Rough calculations: 1 truck is 2 TEU/1 driver; 1 ship is 15K TEU/15 crew members. Time shifts and speed differences aside, ships are several hundred times more efficient than trucks in terms of TEU per unit human labor.

I could believe human labor being 44% of the cost of operating a ship, but the cost of operating a ship is also next to nothing. It's the last mile that engulfs these costs. Economically speaking it may not make a lot of sense to make ships autonomous.

But making ships autonomous is probably a lot easier than cars or airplanes, and could probably considered low-hanging fruit in the tech world.

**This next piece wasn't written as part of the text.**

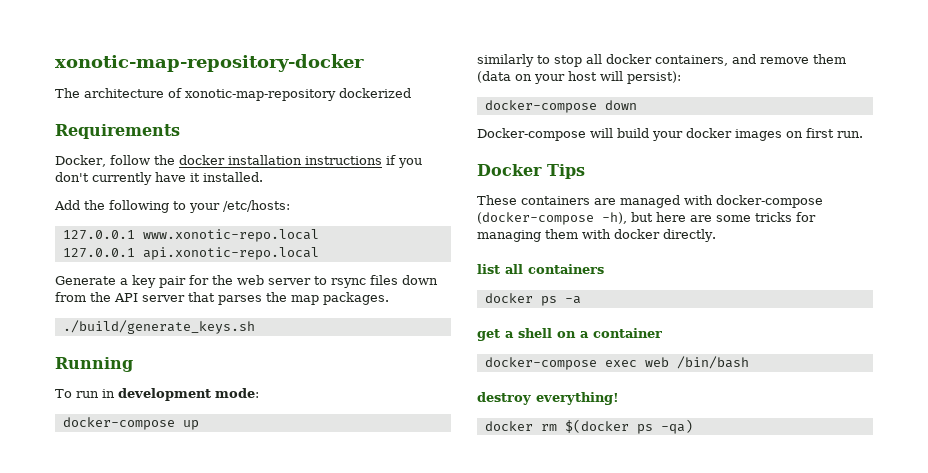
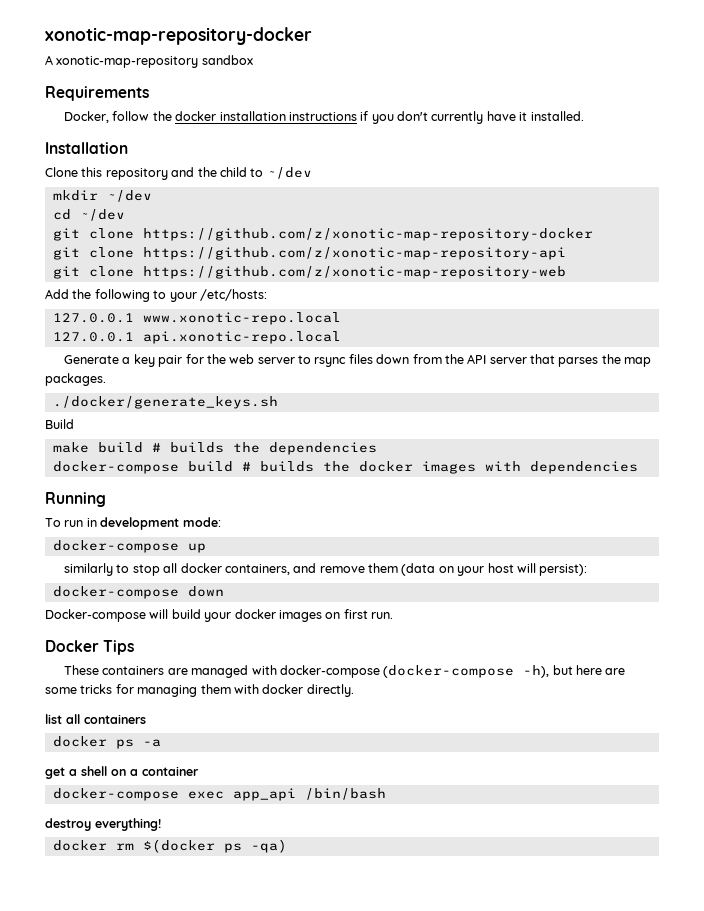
[55,88,411,101] The architecture of xonotic-map-repository dockerized -> [45,55,253,68] A xonotic-map-repository sandbox
(263, 177) none -> [45,142,128,154] [45,167,312,180] [52,190,152,202] [52,209,125,221] [52,228,593,241] [52,247,566,260] [52,266,566,279] // Installation // Clone this repository and the child to ~/dev // mkdir ~/dev // cd ~/dev // git clone https://github.com/z/xonotic-map-repository-docker // git clone https://github.com/z/xonotic-map-repository-api // git clone https://github.com/z/xonotic-map-repository-web
[62,320,255,334] ./build/generate_keys.sh -> [52,396,278,409] [45,419,74,429] [52,442,377,455] [52,461,638,474] ./docker/generate_keys.sh // Build // make build # builds the dependencies // docker-compose build # builds the docker images with dependencies
[644,357,669,367] web -> [232,788,296,801] app_api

You don't need fancy computer vision algorithms to deal with a ship; GPS alone will probably do. Ships don't get within several hundred meters or even kilometers of each other.

Maybe security these days? But they can get ex-special forces soldiers from third world countries for $15k a year. Not sure how it works with visas, being armed while visiting so many ports, insurance and all.